Interaction-situated Semantic Alignment

The OpenKnowledge project aims at lowering the cost of participation in semantic-intensive distributed systems by focusing on semantics related to interaction, which are acquired at low cost during participation, and using this to avoid dependency on a priori semantic agreements. We face the problem of semantic heterogeneity in multi-agent communication under this perspective, but we take a step further and rely only on interactions themselves to resolve terminological mismatches. We call this approach "Interaction-Situated Semantic Alignment" (or I-SSA, in short). I-SSA does not assume existence of any ontologies, neither local to interacting agents nor external to them.
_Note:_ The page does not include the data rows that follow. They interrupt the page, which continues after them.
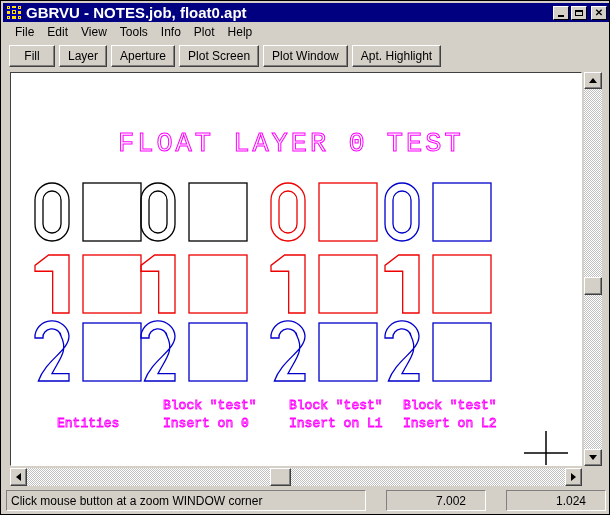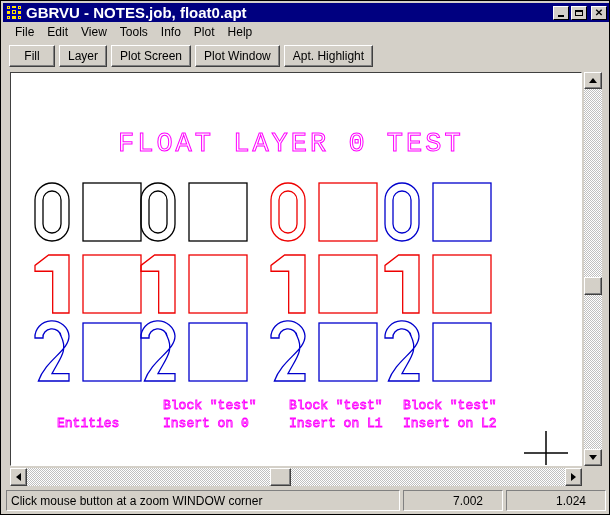--- a/index.html
+++ b/index.html
@@ -301,6 +301,7 @@
   <div class="toolbar">
     <div class="tool-btn w-fill">Fill</div>
     <div class="tool-btn w-layer">Layer</div>
+    <div class="tool-btn">Aperture</div>
     <div class="tool-btn">Plot Screen</div>
     <div class="tool-btn">Plot Window</div>
     <div class="tool-btn">Apt. Highlight</div>

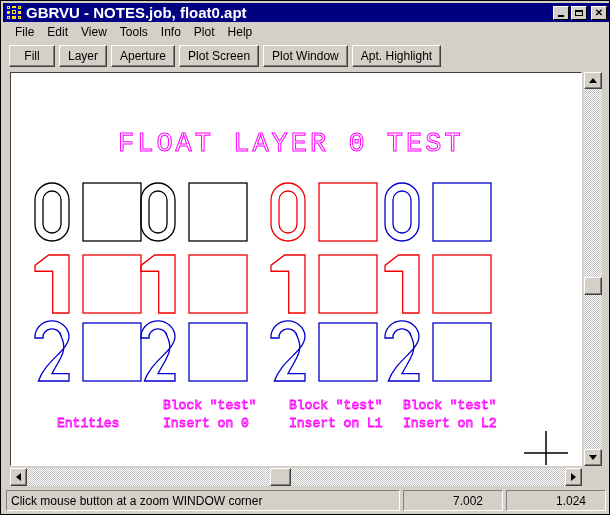--- a/index.html
+++ b/index.html
@@ -219,7 +219,7 @@
     width: 600px; height: 21px;
     display: flex;
     align-items: stretch;
-    gap: 3px;
+    gap: 20px;
     box-sizing: border-box;
   }
   .status-panel {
Our underlying claim is that semantic alignment is often relative to the particular interaction in which agents are engaged, and that, in such cases, the interaction state should be taken into account and brought into the alignment mechanism.

During the last few years, ontology matching has attracted the attention of researchers from different areas within Computer Science, mainly because it offers the possibility of avoiding the rigidity entailed by centralised ontologies. The state of the art shows that ontology matching is generally performed at design-time, prior to integration, which means, in our case, prior to agents entering an interaction. Furthermore, most current ontology matching techniques follow a classical functional approach, taking two or more ontologies as input and producing a semantic alignment of ontological entities as output. This involves several drawbacks. On the one hand, it limits the dynamism and openness. On the other, it keeps matching out of the context of the interaction. Semantic similarity of terms is established in an interaction-independent fashion, for example, by means of external sources such as WordNet, where relations as synonymy, among others, was determined prior to interaction and independently from it.

Recent approaches look at applying ontology matching at run-time and only among those fragments of the ontologies that are deemed relevant to the task at hand or to current interaction. This allows for openness and dynamism, and has the additional advantage that we do not need to access the entire ontologies (what is desirable when, for instance, ontologies constitute commercially confidential information). Now, despite these advantages, dynamic ontology matching techniques still follow a functional approach: when a mismatch occurs, semantic heterogeneity is solved applying current state-of-the-art ontology matching techniques, albeit only for a fragment and at run-time. Moreover, although done at run-time and more focused on relevant bits of the ontologies, matching is still done separately from the interaction.

But the meaning of certain terms are often very interaction-specific. For example, the semantic similarity that exists, in the context of an auction, between the Spanish term "remate" and the English expression "winning bid" is difficult to establish if we are left to rely solely on syntactic-based or structural matching techniques, or even on external sources such as dictionaries and thesauri. The term "remate" may have many different senses, and none of them may hint at its meaning as "winning bid". But it actually has this very precise meaning when uttered at a particular moment of the interaction happening during an auction.

Our approach attempts to overcome the mentioned drawbacks. I-SSA is a very parsimonious approach to the problem of semantic heterogeneity in multi-agent communication with the aim of complementing the previous solutions applied so far. Our claim is that semantic alignment is often relative to the particular interaction in which agents are engaged, and that, in such cases, the interaction state should be taken into account and brought into the alignment mechanism.